= Sure Chill Technology =

Cooling technology used in refrigerators

Sure Chill Technology is a cooling technology that is currently being used in medical refrigerators, but is thought to have wider potential in the future for domestic refrigerators and beverage coolers. According to BBC, the refrigerator's temperature 'can stay at 4°C for more than 10 days without power, and is used mainly in Africa' to store vaccines and other medical supplies. It can be powered by electricity or solar, and uses the physics of water to store energy, thus not relying on batteries.

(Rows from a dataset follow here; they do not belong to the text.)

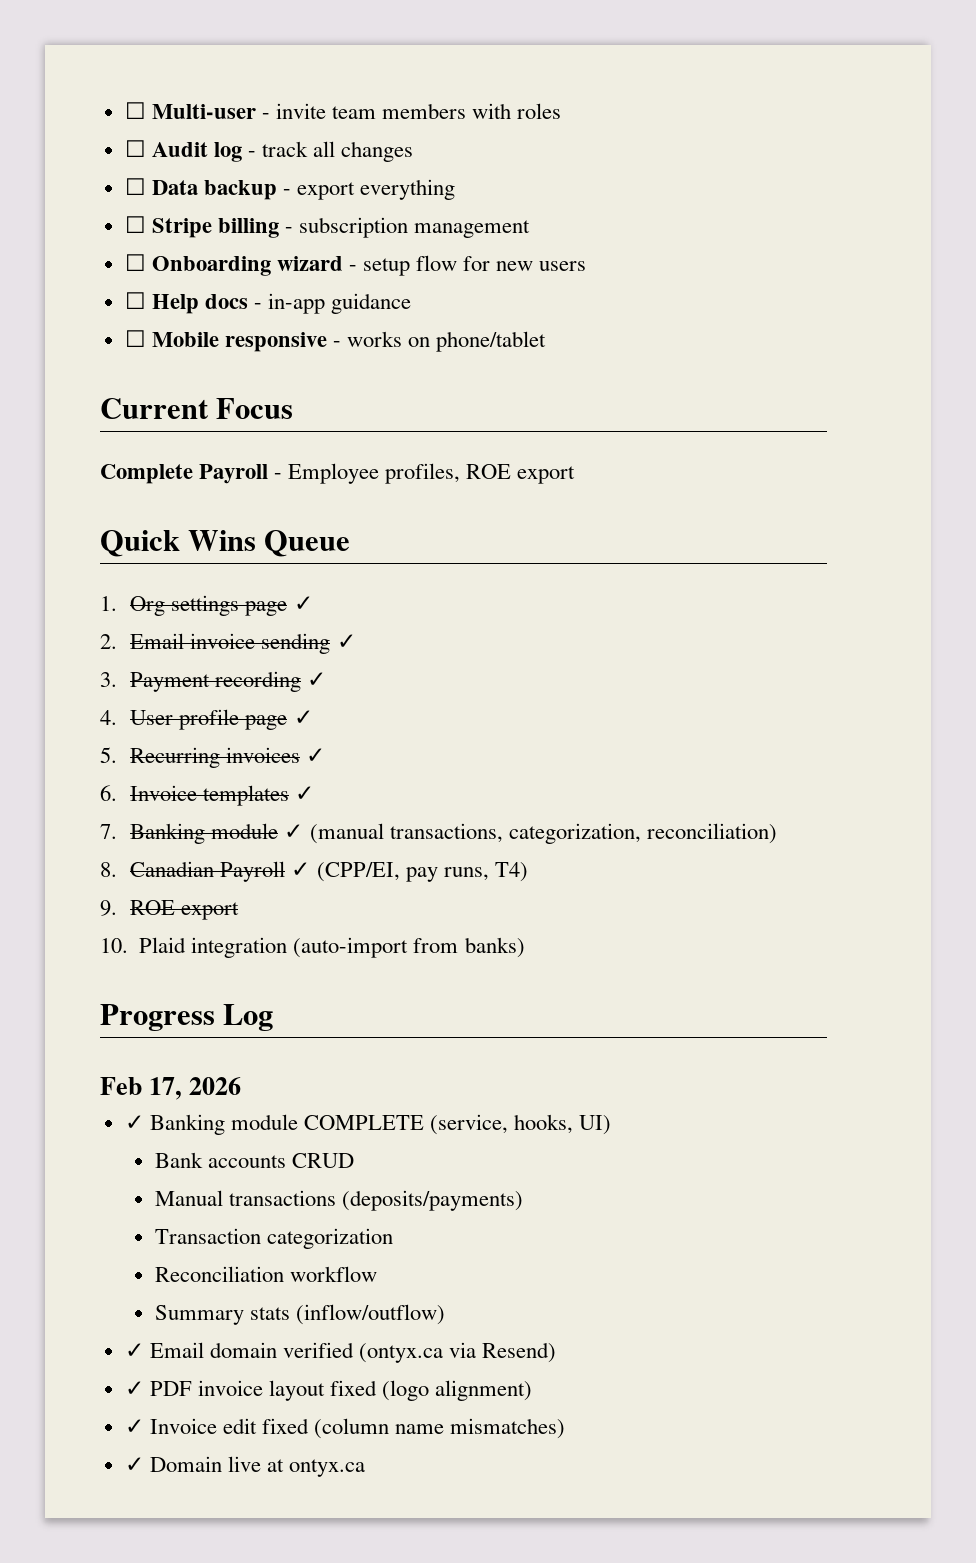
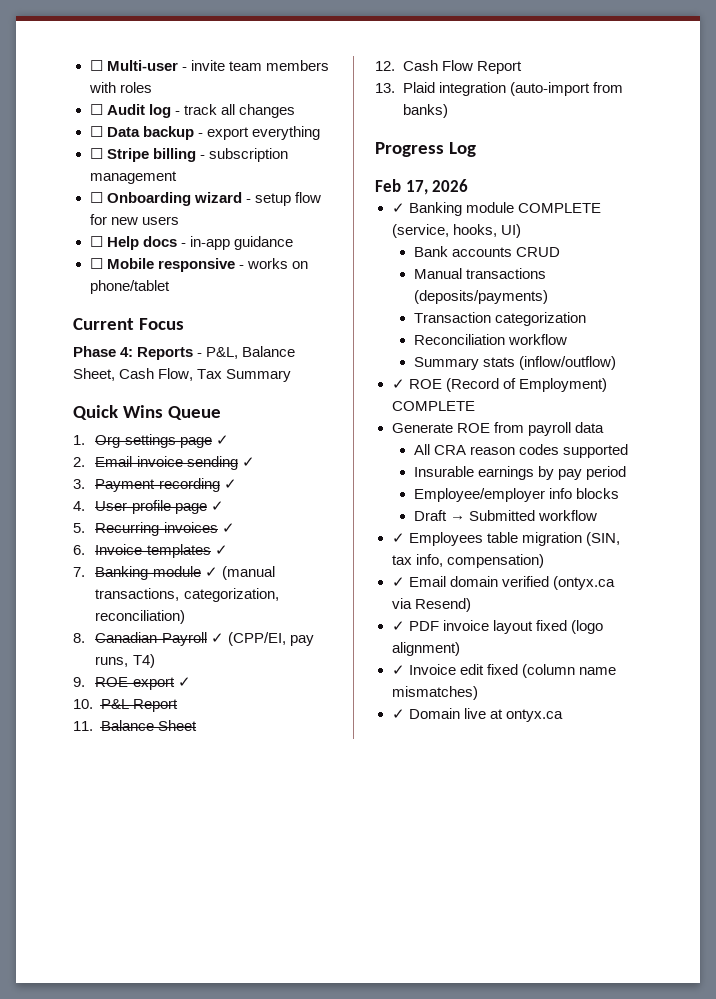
- Complete Payroll - Employee profiles, ROE export
+ Phase 4: Reports - P&L, Balance Sheet, Cash Flow, Tax Summary
- 9. ROE export
- 10. Plaid integration (auto-import from banks)
+ 9. ROE export ✓
+ 10. P&L Report
+ 11. Balance Sheet
+ 12. Cash Flow Report
+ 13. Plaid integration (auto-import from banks)
+ ✓ ROE (Record of Employment) COMPLETE
+ Generate ROE from payroll data
+ All CRA reason codes supported
+ Insurable earnings by pay period
+ Employee/employer info blocks
+ Draft → Submitted workflow
+ ✓ Employees table migration (SIN, tax info, compensation)

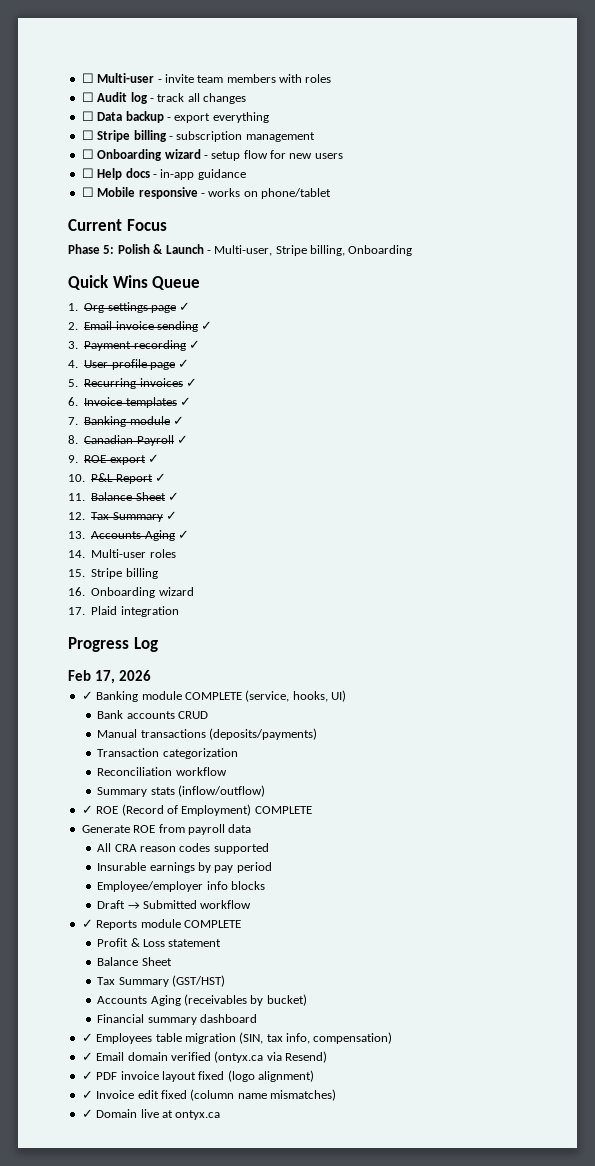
- Phase 4: Reports - P&L, Balance Sheet, Cash Flow, Tax Summary
+ Phase 5: Polish & Launch - Multi-user, Stripe billing, Onboarding
- 7. Banking module ✓ (manual transactions, categorization, reconciliation)
+ 7. Banking module ✓
- 8. Canadian Payroll ✓ (CPP/EI, pay runs, T4)
+ 8. Canadian Payroll ✓
- 10. P&L Report
+ 10. P&L Report ✓
- 11. Balance Sheet
+ 11. Balance Sheet ✓
- 12. Cash Flow Report
- 13. Plaid integration (auto-import from banks)
+ 12. Tax Summary ✓
+ 13. Accounts Aging ✓
+ 14. Multi-user roles
+ 15. Stripe billing
+ 16. Onboarding wizard
+ 17. Plaid integration
+ ✓ Reports module COMPLETE
+ Profit & Loss statement
+ Balance Sheet
+ Tax Summary (GST/HST)
+ Accounts Aging (receivables by bucket)
+ Financial summary dashboard

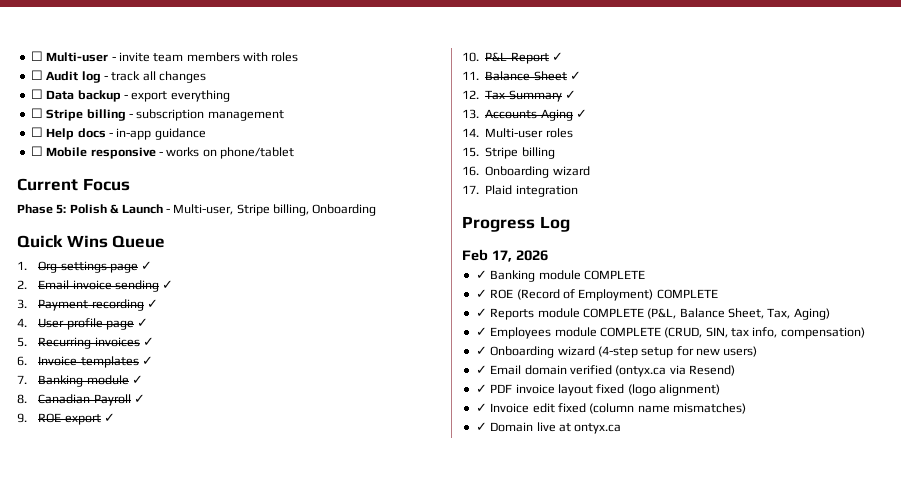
- ☐ Onboarding wizard - setup flow for new users
- ✓ Banking module COMPLETE (service, hooks, UI)
- Bank accounts CRUD
- Manual transactions (deposits/payments)
- Transaction categorization
- Reconciliation workflow
- Summary stats (inflow/outflow)
+ ✓ Banking module COMPLETE
- Generate ROE from payroll data
- All CRA reason codes supported
- Insurable earnings by pay period
- Employee/employer info blocks
- Draft → Submitted workflow
- ✓ Reports module COMPLETE
- Profit & Loss statement
- Balance Sheet
- Tax Summary (GST/HST)
- Accounts Aging (receivables by bucket)
- Financial summary dashboard
- ✓ Employees table migration (SIN, tax info, compensation)
+ ✓ Reports module COMPLETE (P&L, Balance Sheet, Tax, Aging)
+ ✓ Employees module COMPLETE (CRUD, SIN, tax info, compensation)
+ ✓ Onboarding wizard (4-step setup for new users)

In 2013, the technology that uses an ice-mass to maintain refrigerator temperature without power won a $100,000 research award from the Bill and Melinda Gates Foundation. In 2014, the company was awarded a further $1.4 million from the Gates Foundation to develop a life-saving vaccine cooler as part of the foundation’s goal to eliminate preventable diseases worldwide.

==Inventor==

Ian Tansley from Tywyn, Wales, invented the technology with extensive experience in cooling technologies. Tansley spent many years working with vaccine refrigerators in some of the world’s most inhospitable places. A constant frustration for him was their dependence on re-chargeable batteries, which were costly, unreliable and hard to replace in remote areas.

==Advisory board==

In 2013, both Sir Richard Feachem and Sir John Houghton were announced as Advisory Board members to the company. Sir Richard stated, “It is my view that Sure Chill Technology will make a huge contribution to childhood vaccination programmes worldwide, especially in poorer communities.” Whilst Sir John stated, “Sure Chill Technology has the potential to improve living conditions and healthcare of populations in some of the poorest countries, and to lessen the impact of global warming on mankind. There can be no greater purpose.”